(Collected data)
--------------------------------------------------
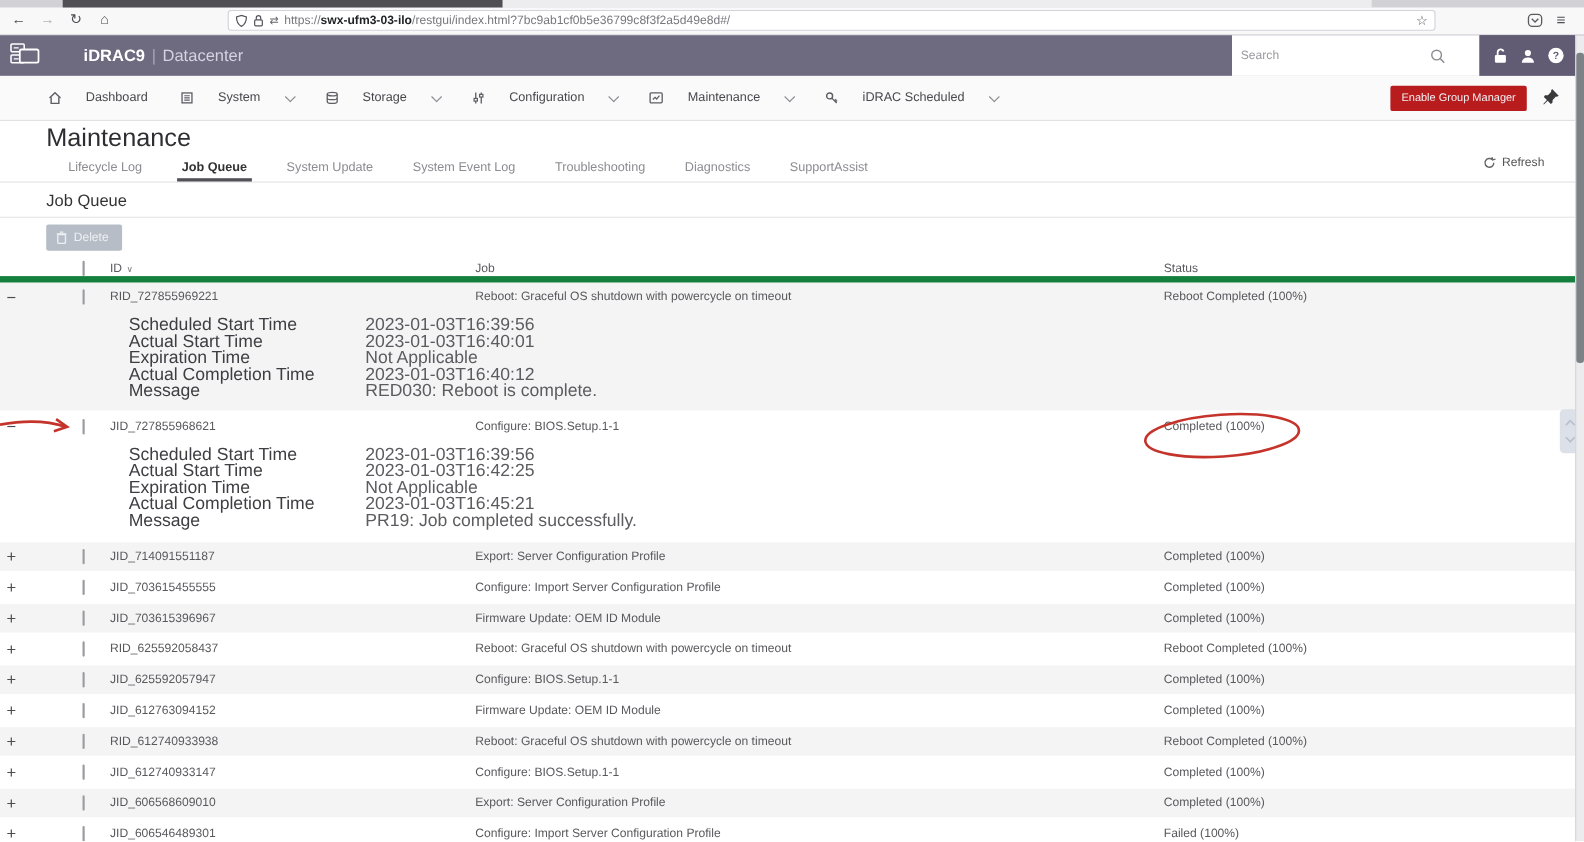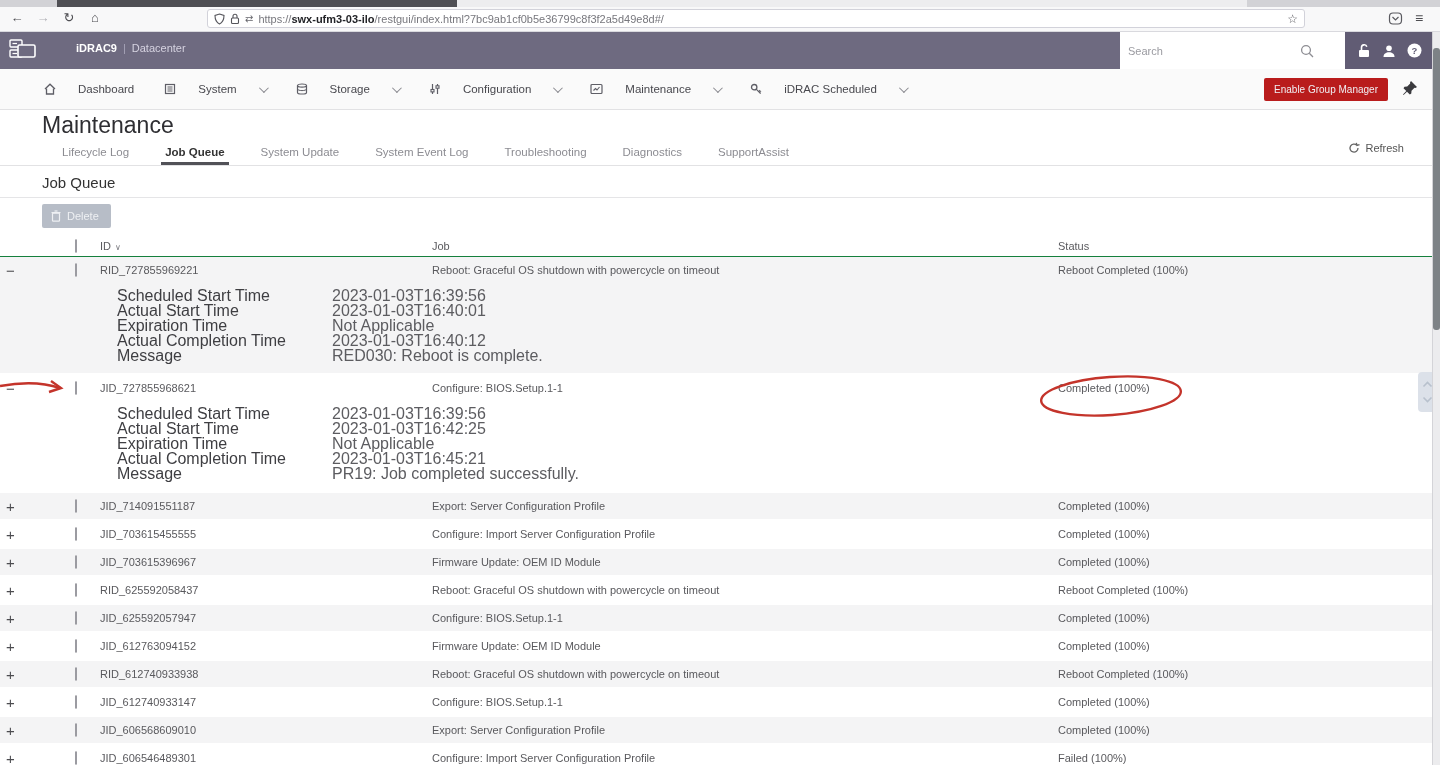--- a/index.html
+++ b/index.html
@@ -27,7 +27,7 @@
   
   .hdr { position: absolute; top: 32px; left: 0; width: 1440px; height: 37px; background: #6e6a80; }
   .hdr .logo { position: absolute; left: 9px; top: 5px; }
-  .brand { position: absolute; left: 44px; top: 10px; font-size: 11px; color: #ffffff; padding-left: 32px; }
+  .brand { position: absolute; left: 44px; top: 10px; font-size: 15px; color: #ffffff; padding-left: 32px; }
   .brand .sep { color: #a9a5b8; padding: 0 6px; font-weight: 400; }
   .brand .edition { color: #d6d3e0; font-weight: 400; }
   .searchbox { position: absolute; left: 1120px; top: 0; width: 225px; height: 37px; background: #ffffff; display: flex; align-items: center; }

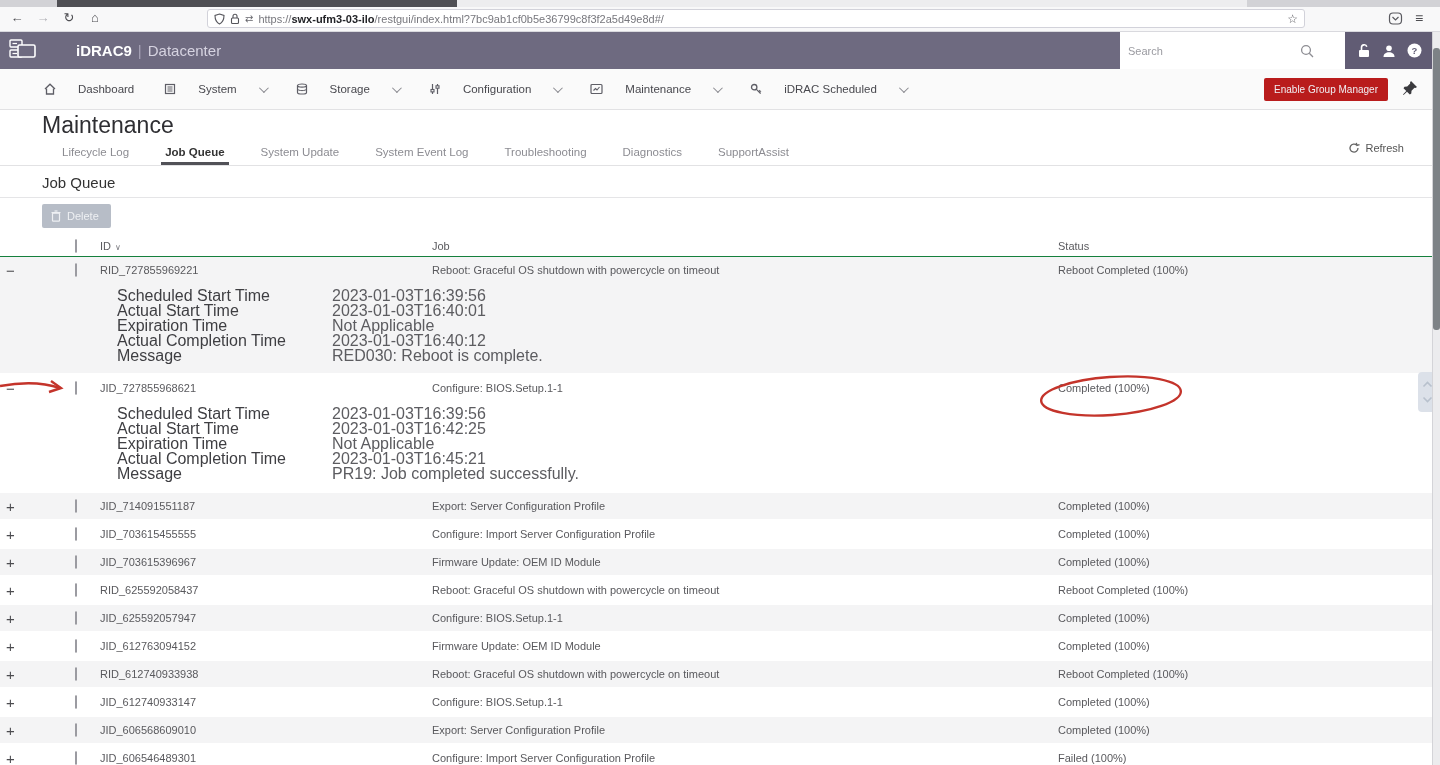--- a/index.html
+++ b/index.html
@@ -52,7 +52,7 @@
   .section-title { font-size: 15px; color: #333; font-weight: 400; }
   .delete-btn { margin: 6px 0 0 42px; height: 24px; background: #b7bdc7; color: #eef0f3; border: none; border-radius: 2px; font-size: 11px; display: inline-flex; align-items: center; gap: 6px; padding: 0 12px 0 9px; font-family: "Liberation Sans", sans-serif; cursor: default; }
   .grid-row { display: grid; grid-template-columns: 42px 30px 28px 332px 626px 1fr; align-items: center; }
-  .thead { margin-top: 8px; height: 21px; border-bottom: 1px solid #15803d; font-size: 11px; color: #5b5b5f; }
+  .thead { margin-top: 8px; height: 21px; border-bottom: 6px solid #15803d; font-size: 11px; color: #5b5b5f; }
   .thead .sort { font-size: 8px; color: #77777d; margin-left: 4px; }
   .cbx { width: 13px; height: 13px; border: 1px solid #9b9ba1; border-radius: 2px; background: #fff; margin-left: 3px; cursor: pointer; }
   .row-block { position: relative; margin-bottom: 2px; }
--------------------------------------------------
_EXERCISE_. Print the records again exactly. Skip every picture.

_EXERCISE RESPONSE_.
--- a/index.html
+++ b/index.html
@@ -27,7 +27,7 @@
   
   .hdr { position: absolute; top: 32px; left: 0; width: 1440px; height: 37px; background: #6e6a80; }
   .hdr .logo { position: absolute; left: 9px; top: 5px; }
-  .brand { position: absolute; left: 44px; top: 10px; font-size: 11px; color: #ffffff; padding-left: 32px; }
+  .brand { position: absolute; left: 44px; top: 10px; font-size: 15px; color: #ffffff; padding-left: 32px; }
   .brand .sep { color: #a9a5b8; padding: 0 6px; font-weight: 400; }
   .brand .edition { color: #d6d3e0; font-weight: 400; }
   .searchbox { position: absolute; left: 1120px; top: 0; width: 225px; height: 37px; background: #ffffff; display: flex; align-items: center; }

--- a/index.html
+++ b/index.html
@@ -52,7 +52,7 @@
   .section-title { font-size: 15px; color: #333; font-weight: 400; }
   .delete-btn { margin: 6px 0 0 42px; height: 24px; background: #b7bdc7; color: #eef0f3; border: none; border-radius: 2px; font-size: 11px; display: inline-flex; align-items: center; gap: 6px; padding: 0 12px 0 9px; font-family: "Liberation Sans", sans-serif; cursor: default; }
   .grid-row { display: grid; grid-template-columns: 42px 30px 28px 332px 626px 1fr; align-items: center; }
-  .thead { margin-top: 8px; height: 21px; border-bottom: 1px solid #15803d; font-size: 11px; color: #5b5b5f; }
+  .thead { margin-top: 8px; height: 21px; border-bottom: 6px solid #15803d; font-size: 11px; color: #5b5b5f; }
   .thead .sort { font-size: 8px; color: #77777d; margin-left: 4px; }
   .cbx { width: 13px; height: 13px; border: 1px solid #9b9ba1; border-radius: 2px; background: #fff; margin-left: 3px; cursor: pointer; }
   .row-block { position: relative; margin-bottom: 2px; }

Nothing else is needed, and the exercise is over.